Simon Bridges is set to lead a series of parliamentary hearings to scrutinise the Government's COVID-19 response, and he’ll be raising issues around testing criteria and calls to keep some food services open.
Speaking to Magic Talk from his home in Tauranga, the National Party leader said he will travel to Wellington to chair the Epidemic Response Committee, a group of 11 MPs of which the majority of will be in Opposition.
Bridges said the committee will receive advice from Sir David Skegg, a renowned public health expert from Otago University, as well as economist and commentator Shamubeel Eaqub.
Bridges will be the only member of the committee present while the others will videoconference. He said with Parliament suspended during lockdown, the committee's role is important in making sure the Government's response is working for all New Zealanders.
"I do expect it to be successful in a positive and constructive way," Bridges said.
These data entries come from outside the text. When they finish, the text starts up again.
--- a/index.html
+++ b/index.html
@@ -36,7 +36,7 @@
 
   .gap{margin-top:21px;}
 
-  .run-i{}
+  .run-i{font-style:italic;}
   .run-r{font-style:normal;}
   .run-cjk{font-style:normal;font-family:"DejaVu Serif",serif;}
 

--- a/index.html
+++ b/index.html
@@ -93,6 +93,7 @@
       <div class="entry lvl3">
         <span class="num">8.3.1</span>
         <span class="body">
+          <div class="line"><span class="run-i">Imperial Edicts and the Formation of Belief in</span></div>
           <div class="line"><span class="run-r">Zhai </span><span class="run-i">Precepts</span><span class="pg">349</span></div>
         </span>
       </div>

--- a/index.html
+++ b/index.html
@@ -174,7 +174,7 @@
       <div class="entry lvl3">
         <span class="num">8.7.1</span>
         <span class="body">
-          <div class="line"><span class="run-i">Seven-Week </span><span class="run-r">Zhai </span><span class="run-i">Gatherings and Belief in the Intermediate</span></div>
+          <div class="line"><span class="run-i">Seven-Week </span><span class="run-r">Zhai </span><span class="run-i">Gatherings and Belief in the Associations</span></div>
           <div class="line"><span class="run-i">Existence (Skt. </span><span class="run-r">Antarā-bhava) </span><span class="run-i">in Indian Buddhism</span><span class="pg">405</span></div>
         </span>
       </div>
"If I look back since January, where the Opposition has pushed and sought to see change and improvements and more urgency, the Government has almost invariably done what we have suggested... I think that can happen again."
That being said, Bridges told Magic Talk there are "many issues" he plans to raise with the committee, including feedback he said he's received from some essential services saying they don't have enough PPE.
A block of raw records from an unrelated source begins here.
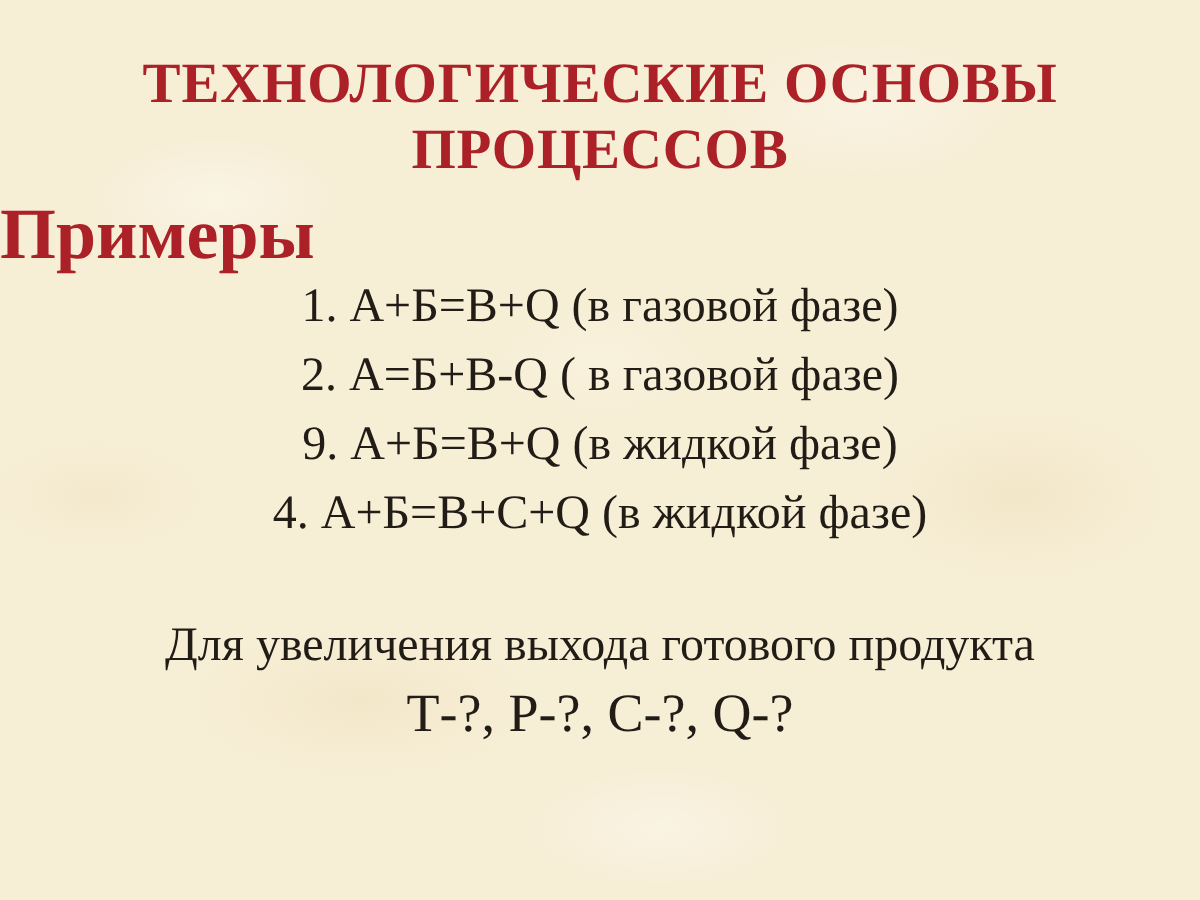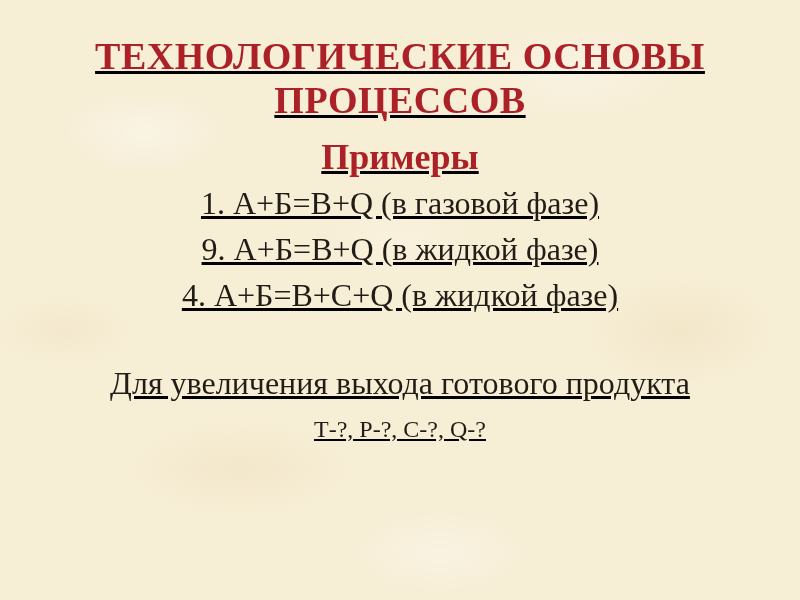--- a/index.html
+++ b/index.html
@@ -26,7 +26,6 @@
       radial-gradient(ellipse 130px 60px at 55% 92%, rgba(255,255,255,0.30), rgba(255,255,255,0) 70%),
       radial-gradient(ellipse 100px 50px at 8% 55%, rgba(236,220,182,0.30), rgba(236,220,182,0) 70%),
       radial-gradient(ellipse 110px 55px at 50% 40%, rgba(255,252,240,0.25), rgba(255,252,240,0) 70%);
-    text-decoration: underline;
   }
   .title {
     padding-top: 34px;

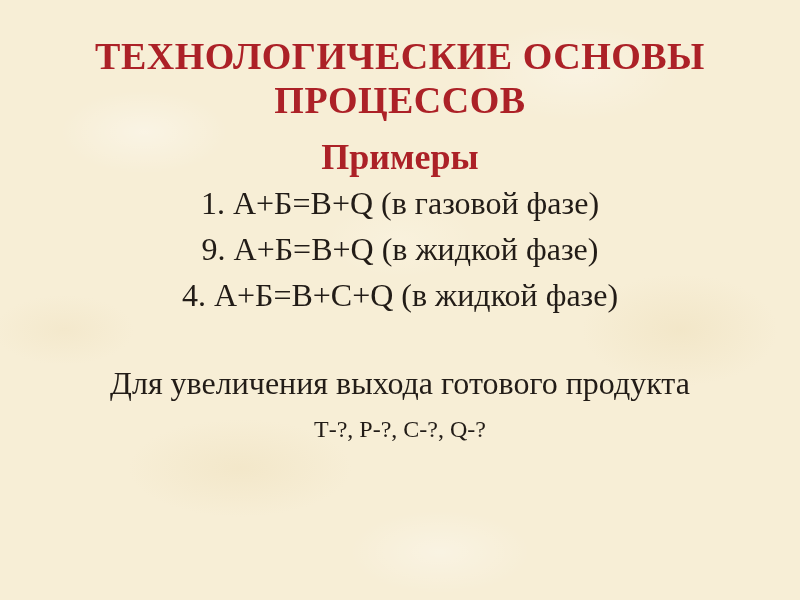--- a/index.html
+++ b/index.html
@@ -40,8 +40,8 @@
   }
   .examples-heading {
     margin-top: 12px;
-    text-align: center;
-    font-size: 36px;
+    text-align: left;
+    font-size: 48px;
     line-height: 46px;
     font-weight: bold;
     color: var(--accent);

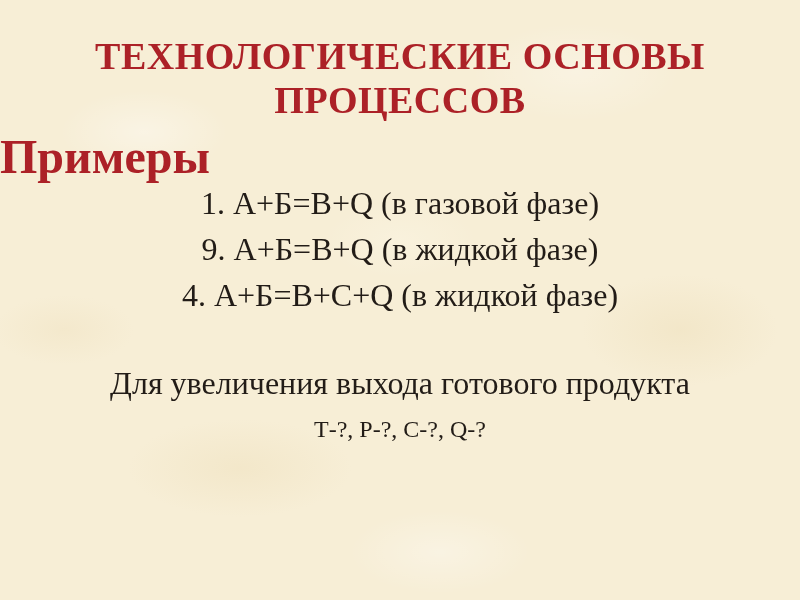--- a/index.html
+++ b/index.html
@@ -77,6 +77,7 @@
 
   <div class="examples-list">
     <div class="example-item">1. А+Б=В+Q (в газовой фазе)</div>
+    <div class="example-item">2. А=Б+В-Q ( в газовой фазе)</div>
     <div class="example-item">9. А+Б=В+Q (в жидкой фазе)</div>
     <div class="example-item">4. А+Б=В+С+Q (в жидкой фазе)</div>
   </div>

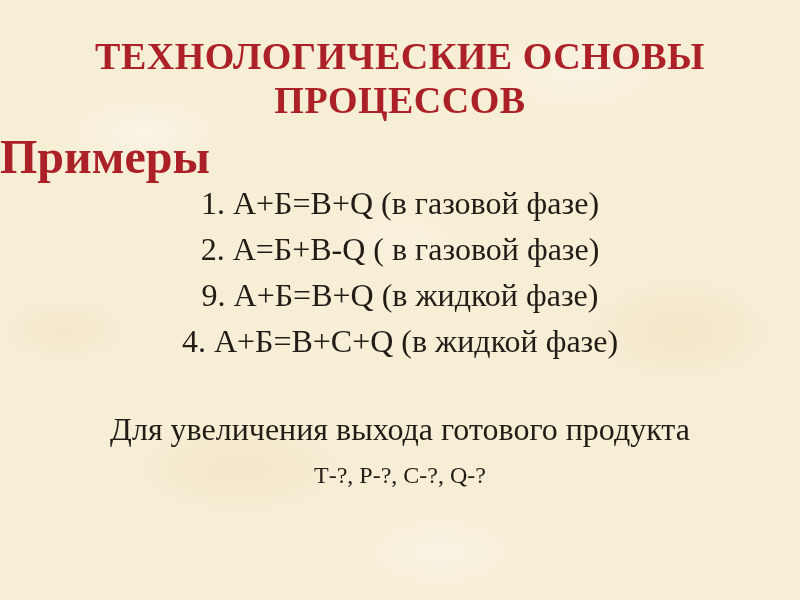--- a/index.html
+++ b/index.html
@@ -61,7 +61,7 @@
   }
   .question {
     text-align: center;
-    font-size: 24px;
+    font-size: 36px;
     line-height: 46px;
     color: var(--ink);
   }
Bridges said he heard from a farmer in tears who was concerned about his staff not having enough protection from the virus, and had received similar emails from healthcare workers.
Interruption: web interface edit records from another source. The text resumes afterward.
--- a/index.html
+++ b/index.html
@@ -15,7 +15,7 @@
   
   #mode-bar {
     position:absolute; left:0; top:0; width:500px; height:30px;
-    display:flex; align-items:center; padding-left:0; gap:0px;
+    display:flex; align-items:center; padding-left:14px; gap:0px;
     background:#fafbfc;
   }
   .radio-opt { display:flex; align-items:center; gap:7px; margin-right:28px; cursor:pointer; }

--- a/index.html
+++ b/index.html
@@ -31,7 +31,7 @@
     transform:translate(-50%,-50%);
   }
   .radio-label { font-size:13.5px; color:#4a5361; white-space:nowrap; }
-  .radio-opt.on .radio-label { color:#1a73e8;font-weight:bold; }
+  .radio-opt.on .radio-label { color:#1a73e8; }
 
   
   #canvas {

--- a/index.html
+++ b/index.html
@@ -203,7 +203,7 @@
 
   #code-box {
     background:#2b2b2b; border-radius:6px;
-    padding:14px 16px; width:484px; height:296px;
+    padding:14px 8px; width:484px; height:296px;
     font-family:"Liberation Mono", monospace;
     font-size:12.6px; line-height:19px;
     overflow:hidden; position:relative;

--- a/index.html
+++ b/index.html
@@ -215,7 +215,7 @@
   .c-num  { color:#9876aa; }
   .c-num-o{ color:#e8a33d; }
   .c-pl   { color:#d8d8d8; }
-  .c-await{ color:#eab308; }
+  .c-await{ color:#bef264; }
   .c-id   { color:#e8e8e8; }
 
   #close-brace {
"We'll be raising those sorts of things and I think getting a pretty good response from the Government on them as they hear the things on the ground that we are hearing," Bridges said.
Prime Minister Jacinda Ardern reassured health workers across the country that they will have access to PPE, such as face masks, although she said there are some issues with distribution in New Zealand.
Speaking to Newshub Nation on Saturday, Ardern said the Government is planning to "tighten that up", as some frontline healthcare workers have threatened to stop working fearing exposure to the virus which has infected more than 500 Kiwis so far.
Bridges also plans to question the Government's directive that butcheries, bakeries and greengroceries must close during the four-week lockdown period while supermarkets and dairies can remain open.
ACT leader David Seymour, a member of the committee, wants the Government to make those businesses essential services to avoid price hikes and prevent supermarkets from having "monopoly power".
Seymour said any business allowed to open should be required to meet physical distancing protocols. He said if dairies can manage it, so too can bakeries, butchers, and fresh fruit and vegetable stores.
Bridges questioned why the Prime Minister is signalling exceptions for halal butcheries – those which adhere to Islamic practice - but not all the other specialist grocery stores servicing ethnic communities.
What else will be scrutinised?
Bridges plans to question the decision to stop a number of local newspaper distributions across the country, arguing they are essential for many people in getting crucial information about the virus.
"I can't for the life of me see why the Herald and Stuff, for example, are essential services that must stay open, but these other provincial papers and ethnic papers servicing the Chinese and Indian and other ethnic communities, shouldn't also be open."
Prime Minister Jacinda Ardern said there might be an opportunity for local newspapers to continue during the lockdown if they can "satisfy" concerns about the virus potentially spreading through distribution.
Bridges will also scrutinise the COVID-19 testing criteria. Only people with symptoms of the virus and those who have been in contact with someone with it can get tested - however, GPs can now use discretion to test someone who doesn't fit the criteria.
"I still believe - and I say this with all the constructiveness I can put into it - that the criteria aren't right and not enough people are being tested," Bridges said. "The availability of kits isn't there."
It comes as the head of a Queenstown-based stem cell company says she offered the Government access to rapid testing kits for COVID-19, but was turned away.
The Ministry of Health says laboratories are working to process and report test results as quickly as possible. Taken over a seven-day period, the average daily test number is 1786.